Norwegian Air cabin crew
Norwegian Air cabin crew Photo: Norwegian

As mentioned in our recent post about this policy, other airlines have relaxed their own dress codes recently, with Aer Lingus and Virgin Atlantic announcing changes in March. The major change for both airlines is that female flight attendants will no longer have to wear skirts or makeup.

Air New Zealand also recently announced that it would be “reviewing” its makeup requirement but there have been no news or developments since the reporting of that story. The end of March also saw Cathay Pacific end it’s 70-year-long skirts-only policy for female flight attendants.

If you’re interested in airline fashion, the South China Morning Post compiled a list of seven airlines whose female flight attendants wear trousers. Also, check out the latest news on American Airlines’ latest uniform change.

Cathay Pacific FA
Cathay Pacific recently changed its dress code as well Photo: Cathay Pacific

Evolving with societal norms

It was once the industry standard to have a very specific dress code. However, things have changed immensely in recent years. Here in 2019, western societies have certainly moved towards more freedom of choice for dress codes. The main reasons are for the sake of comfort and operational safety, not to mention self-expression. Mark Anderson, Virgin Atlantic Executive Vice President commented on his airline’s new dress code:

“Not only do the new guidelines offer an increased level of comfort, they also provide our team with more choice on how they want to express themselves at work.”

American Airlines Crew
The current uniform of American Airlines employees Photo: American Airlines

It will be interesting to see how the issue of staff appearance and dress code will change over time. The other, more controversial issue in the world of uniforms is the balance of personal freedoms with respect for religions.

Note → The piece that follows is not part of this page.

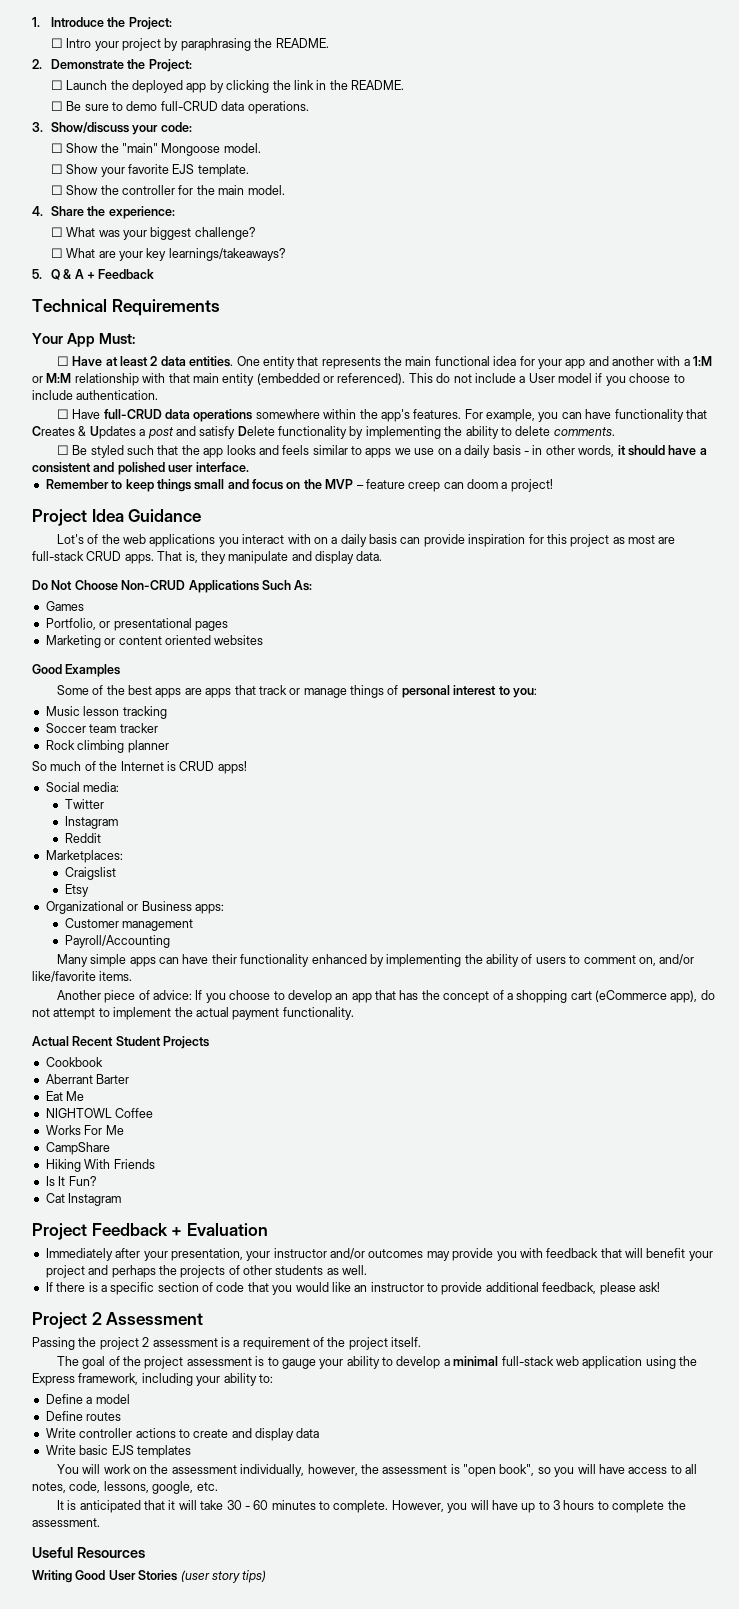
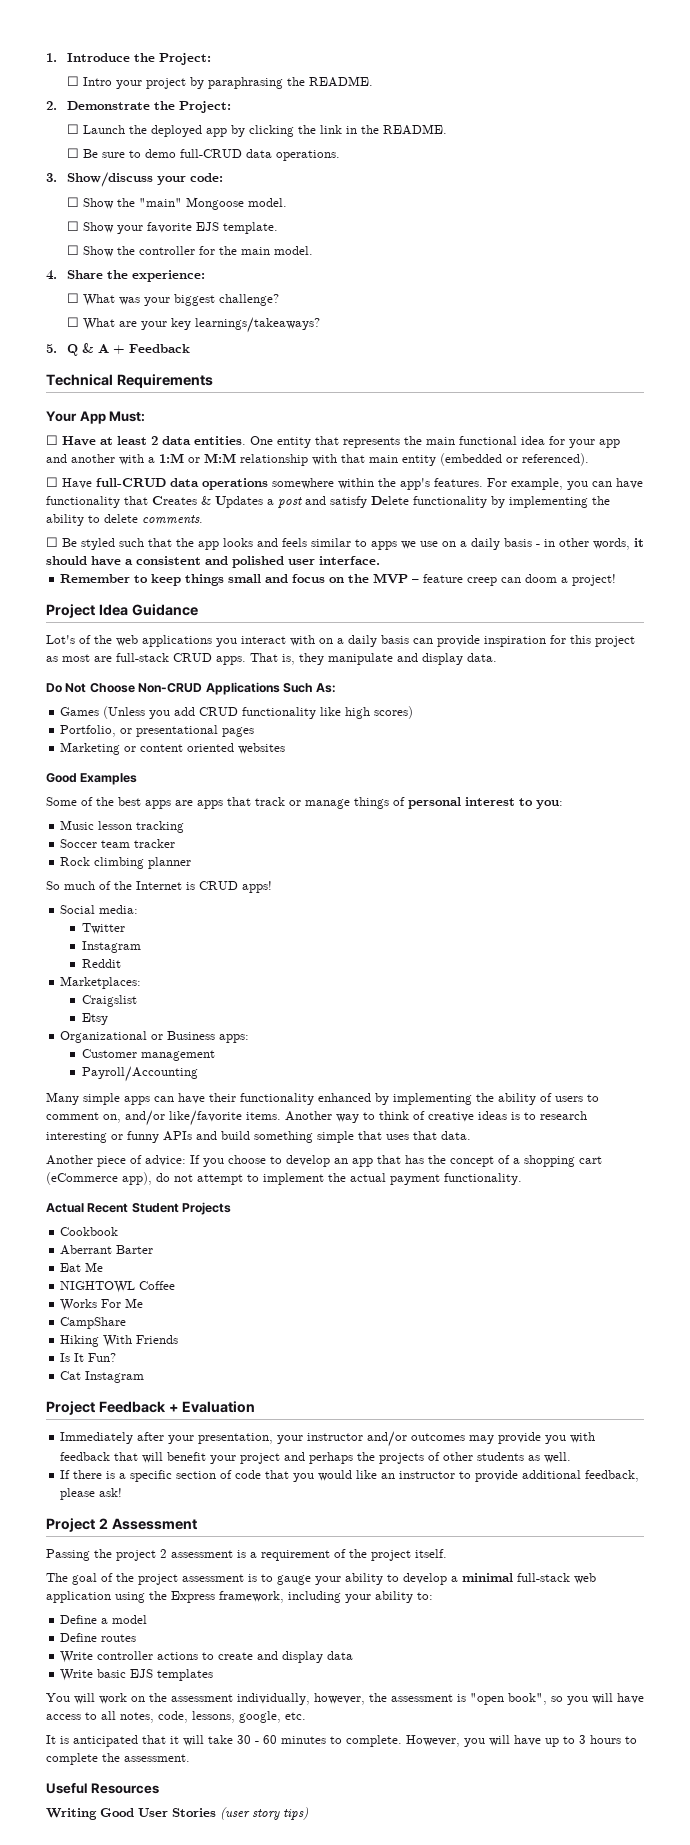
[408,373,685,386] [32,390,159,400] This do not include a User model if you choose to include authentication. -> (589, 459) none
(84, 606) none -> [103,706,414,719] (Unless you add CRUD functionality like high scores)
(133, 976) none -> [285,1111,587,1123] [46,1131,471,1143] Another way to think of creative ideas is to research interesting or funny APIs and build something simple that uses that data.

You may recall Air France facing backlash three years ago, after instructing female crew to wear trousers during flight service to Iran. A “loose-fitting jacket and headscarf” were also requirements when leaving the plane in Tehran. That particular issue was resolved with the airline allowing female staff objecting to the rule being allowed refuse to work the (now cancelled) route.

As societal norms continue to shift and evolve, what will change next in the world of air travel?